Interviews, insight & analysis on the retail media sector

Six media trends for advertisers to lean into in 2026

By Robert Smolarski, Director, Global Strategy & Partnerships – Commerce, MiQ 

At this time of year, it’s become a ritual for the ad industry and media executives to share their predictions for what’s coming next. Those perspectives, equally drawn from experience, market intelligence and instinct, are an important part of how our industry puts its focus towards progress and innovation.

As a global company, leaders from MiQ are fortunate to complement the conversation with a different kind of vantage point: taking insight from the world’s most advanced markets to launch our own crystal ball in growth markets across Europe. By analysing the shifts already underway in those environments, we can start to see which new developments are likely to gain momentum globally and become established practice rather than mere hype.

Drawing on that data and the work we’re doing with clients around the world, here is my pick of the trends that will be especially important in 2026.

Retail Media continues to push full funnel and needs to be measurement led 

Retail media continues to evolve from exclusively on-site media into a full-funnel, omnichannel ecosystem, with CTV, social, off-site, in-store screens, loyalty data, and clean rooms.  MiQ already activates across retail media networks via programmatic and off-site retail media integrations, serving as the connective tissue between retailers’ data and omnichannel media delivery.

Retail media has officially transitioned from a niche on-site tactic to a full-funnel, omnichannel ecosystem. According to the IAB’s Attitudes to Retail Media report, brands are rapidly diversifying, with the number of advertisers working across four to six networks more than doubling year-over-year. While on-site remains a core pillar, off-site investment is surging, with nearly half of buyers now allocate significant budgets to display, social, and CTV. This has shifted the focus toward a channel-diverse mix that leans on loyalty data and clean rooms.

As this fragmentation grows, the need for measurement-led strategies becomes critical. MiQ already activates across retail media networks via programmatic off-site retail media integrations, serving as the connective tissue between retailers’ data and omnichannel media delivery. We help brands navigate this shift by unifying siloed retail signals into a single, cohesive omnichannel delivery, ensuring every dollar spent across the funnel drives proven incremental impact.

Incrementality measurement 

While ROAS has long been the industry standard, it often tells a siloed and incomplete story that fails to capture the full value of campaign spend. As brands face tightening budgets and increased economic uncertainty, the focus is shifting towards true incrementality. It is no longer enough to simply track a sale; brands need to know if that purchase was driven by the media placement or if it would have occurred naturally.

Leading US marketers are moving away from rigid, one-size-fits-all KPIs in favour of custom, blended metrics that bridge the gap between brand health and performance. By integrating geo-holdout tests, Market Mix Modelling (MMM), and advanced measurement frameworks, brands are finally gaining a holistic picture of their investment and applying that to their retailer investments.

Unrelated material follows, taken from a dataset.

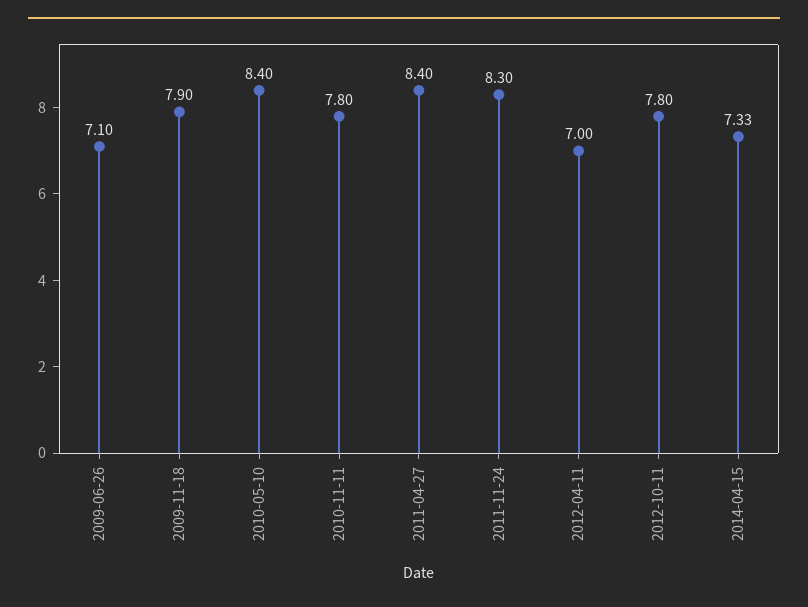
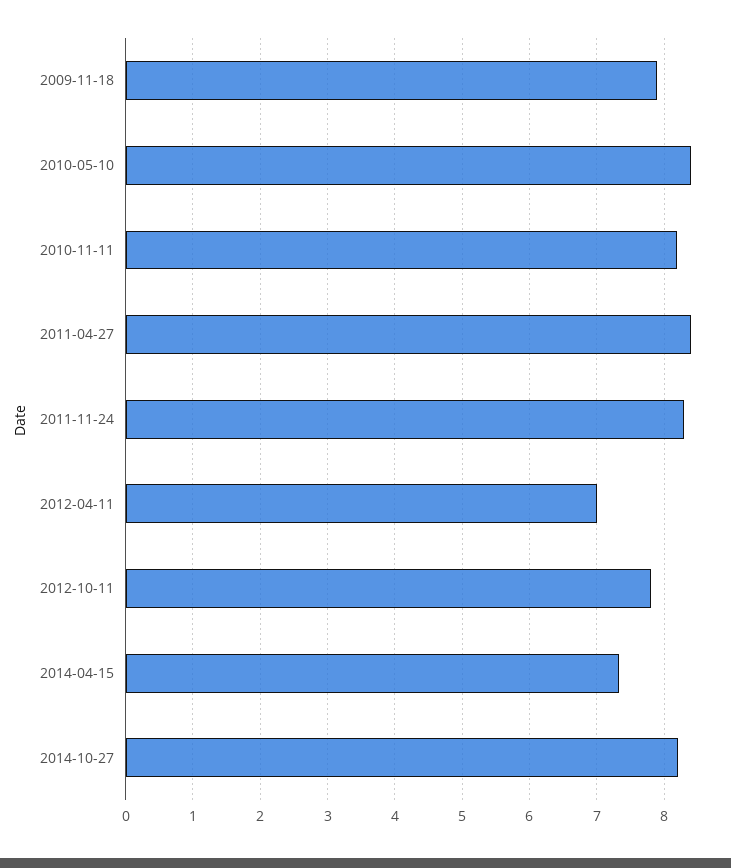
2009-06-26: 7.1 -> none
2010-11-11: 7.8 -> 8.2
2014-10-27: none -> 8.2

Because we know the uncertainty of the global economy is causing businesses to constrain their budgets and scrutinise every marketing dollar, it’s important now more than ever to have a partner who can help determine the incremental impact of your marketing efforts.

Is the triple threat of retail, social and video the next evolution?

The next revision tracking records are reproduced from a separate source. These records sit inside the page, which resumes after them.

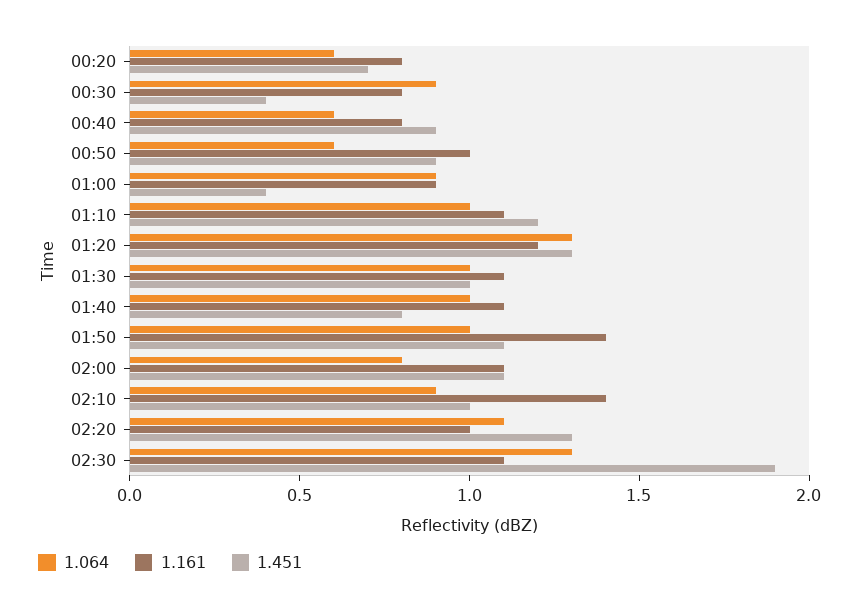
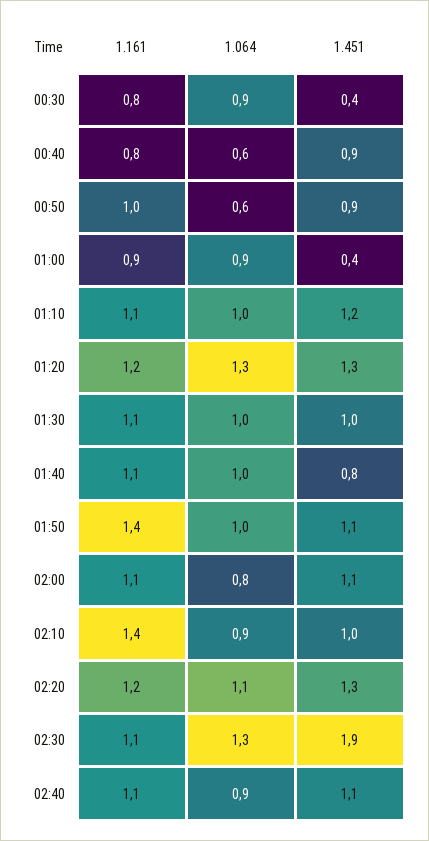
1.064, 00:20: 0.6 -> none
1.161, 00:20: 0.8 -> none
1.451, 00:20: 0.7 -> none
1.161, 02:20: 1 -> 1.2
1.161, 02:40: none -> 1.1
1.064, 02:40: none -> 0.9
1.451, 02:40: none -> 1.1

In the US, the traditional linear shopping funnel has collapsed. Consumers, led by Gen Z, now move fluidly from discovery to evangelism in a non linear, omnichannel journey centred heavily on social platforms like TikTok, Instagram and YouTube. Major players like Meta, Amazon, and Walmart have responded by blurring the lines between social commerce and retail media, but for brands, this fragmentation makes a unified strategy difficult to achieve.

MiQ is uniquely positioned to bridge these gaps. By leveraging our Commerce Intelligence stack, we move beyond the limitations of a single retailer or channel to provide a holistic view of the shopper. We don’t just offer insights; we turn them into action, allowing your brand to show up in the unexpected spaces where social conversations are happening. We seamlessly connect our proprietary shopper audiences to traditionally walled-garden platforms, ensuring your strategy is as fluid and interconnected as the modern consumer.

By combining AI-powered intelligence with proprietary shopper audiences, we translate signals from commerce, media, and culture into live activation, enabling brands to show up in unexpected, high-impact environments where social conversations are already happening. Through this approach, anonymised shopper behaviours can be activated seamlessly across traditionally walled-garden platforms, allowing brands to connect intent to influence and drive measurable outcomes in a way that mirrors how consumers actually move through the modern media ecosystem.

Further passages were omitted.